## WHAT TO DO
Look through the listing underneath for "task", and copy every line that has it.
*** INFORMATION SHOWN
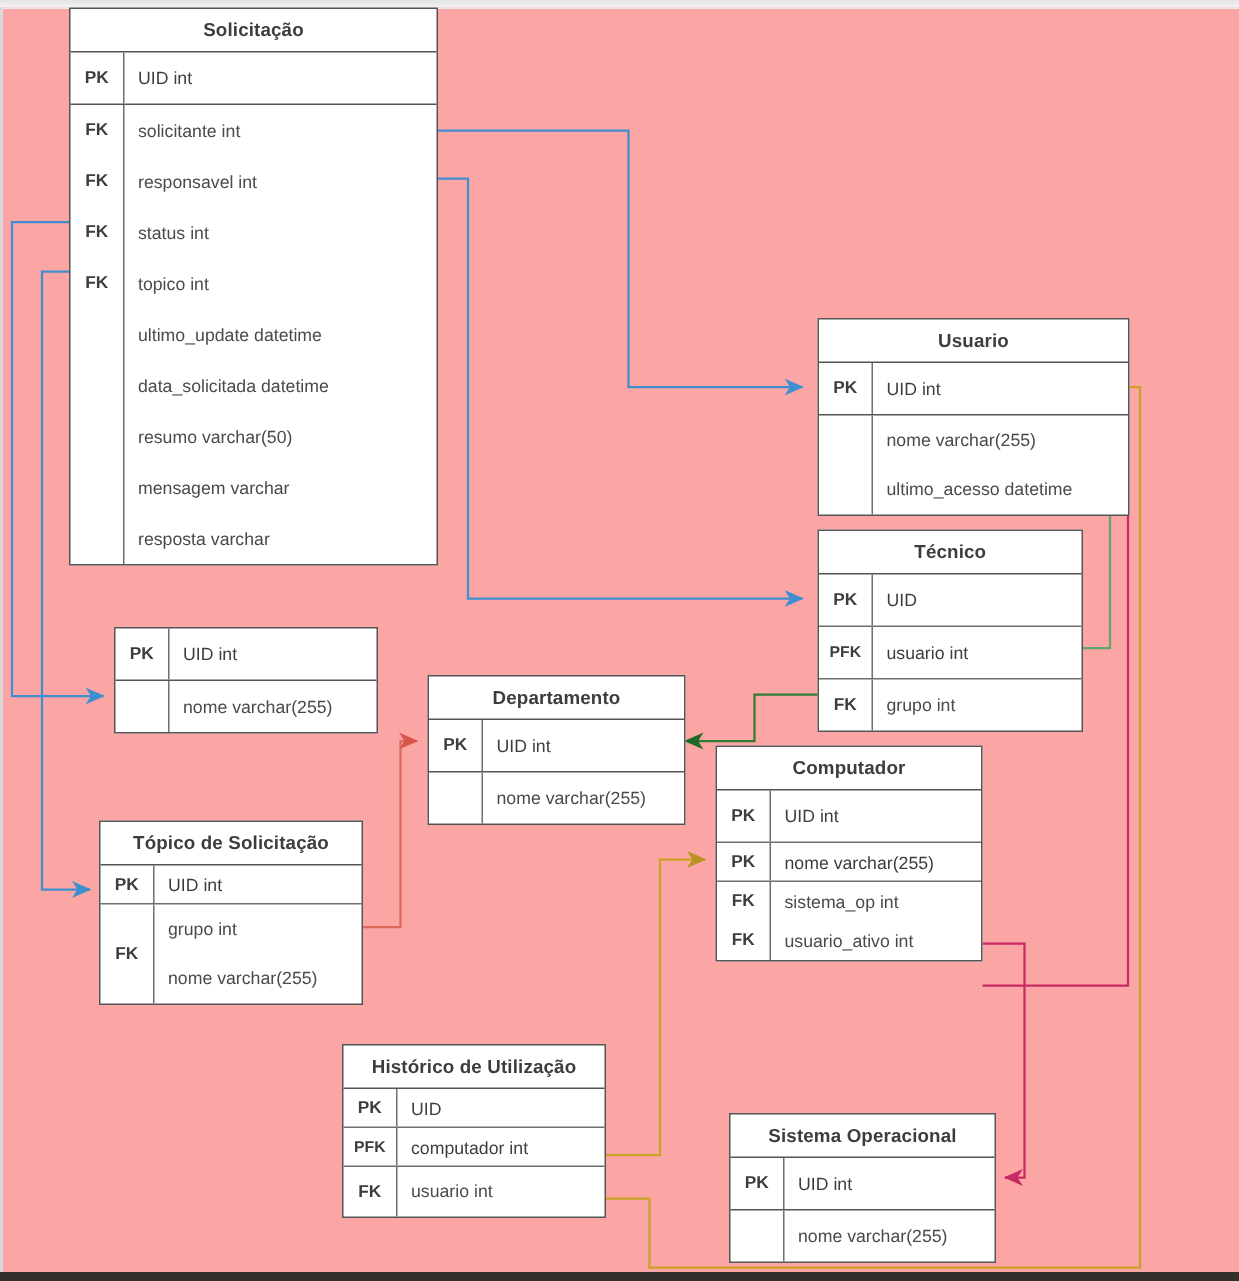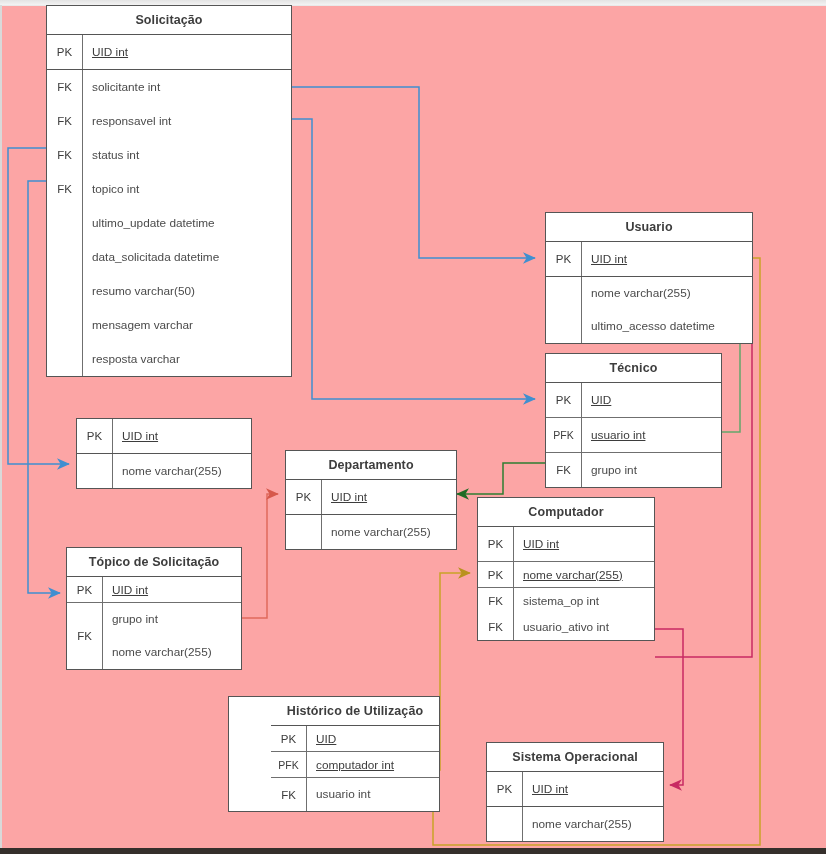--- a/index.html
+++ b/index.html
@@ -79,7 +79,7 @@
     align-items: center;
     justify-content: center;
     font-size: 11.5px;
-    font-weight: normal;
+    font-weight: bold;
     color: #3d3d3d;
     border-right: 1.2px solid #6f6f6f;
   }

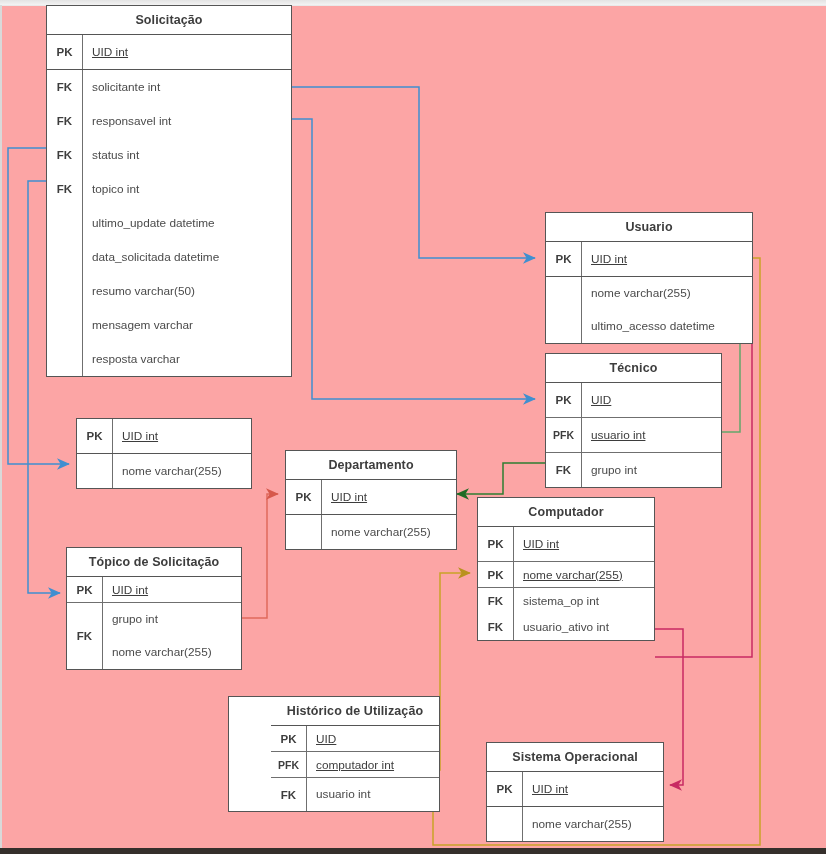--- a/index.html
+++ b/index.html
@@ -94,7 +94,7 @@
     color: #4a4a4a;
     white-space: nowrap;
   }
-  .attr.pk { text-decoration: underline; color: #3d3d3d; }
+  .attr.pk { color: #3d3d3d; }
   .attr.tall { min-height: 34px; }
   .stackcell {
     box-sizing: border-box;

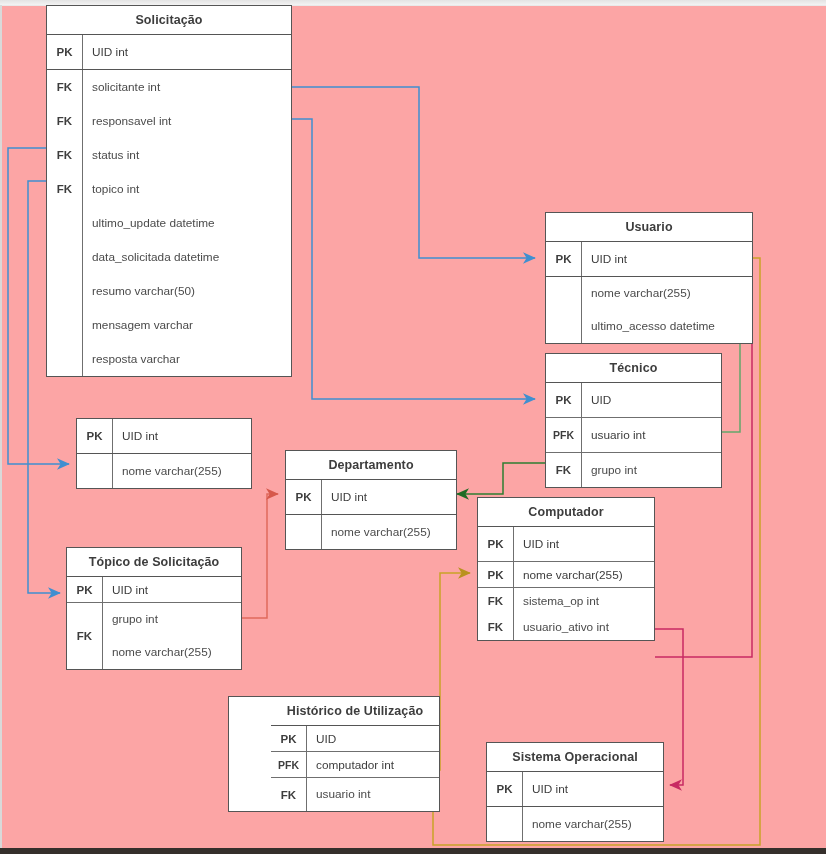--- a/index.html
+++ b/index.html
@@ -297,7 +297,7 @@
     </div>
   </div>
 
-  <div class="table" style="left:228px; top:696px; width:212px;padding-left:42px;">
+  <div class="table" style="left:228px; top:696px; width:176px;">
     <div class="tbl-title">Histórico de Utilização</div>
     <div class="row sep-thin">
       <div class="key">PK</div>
******
*** INFORMATION SHOWN
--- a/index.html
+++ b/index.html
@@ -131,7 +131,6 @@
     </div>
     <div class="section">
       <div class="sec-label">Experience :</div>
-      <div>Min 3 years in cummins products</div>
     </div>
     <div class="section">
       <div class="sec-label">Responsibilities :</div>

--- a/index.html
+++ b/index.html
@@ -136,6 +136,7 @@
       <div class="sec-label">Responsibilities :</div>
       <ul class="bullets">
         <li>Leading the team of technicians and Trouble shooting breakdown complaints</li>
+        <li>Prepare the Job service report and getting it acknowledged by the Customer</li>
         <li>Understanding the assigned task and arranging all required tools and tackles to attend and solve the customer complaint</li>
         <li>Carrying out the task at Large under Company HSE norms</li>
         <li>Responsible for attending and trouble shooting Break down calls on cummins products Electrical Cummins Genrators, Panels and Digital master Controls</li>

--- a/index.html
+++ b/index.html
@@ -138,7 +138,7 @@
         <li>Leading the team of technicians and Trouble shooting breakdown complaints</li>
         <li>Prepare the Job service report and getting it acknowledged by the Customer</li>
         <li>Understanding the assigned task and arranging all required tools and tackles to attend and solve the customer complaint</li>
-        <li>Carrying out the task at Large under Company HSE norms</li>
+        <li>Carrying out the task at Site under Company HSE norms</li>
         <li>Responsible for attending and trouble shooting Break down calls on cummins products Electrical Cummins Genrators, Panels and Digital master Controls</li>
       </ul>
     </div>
******
## WRITTEN REPLY
         <li>Understanding the assigned task and arranging all required tools and tackles to attend and solve the customer complaint</li>
         <li>Carrying out the task at Large under Company HSE norms</li>
         <li>Understanding the assigned task and arranging all required tools and tackles to attend and solve the customer complaint</li>
-        <li>Carrying out the task at Large under Company HSE norms</li>
+        <li>Carrying out the task at Site under Company HSE norms</li>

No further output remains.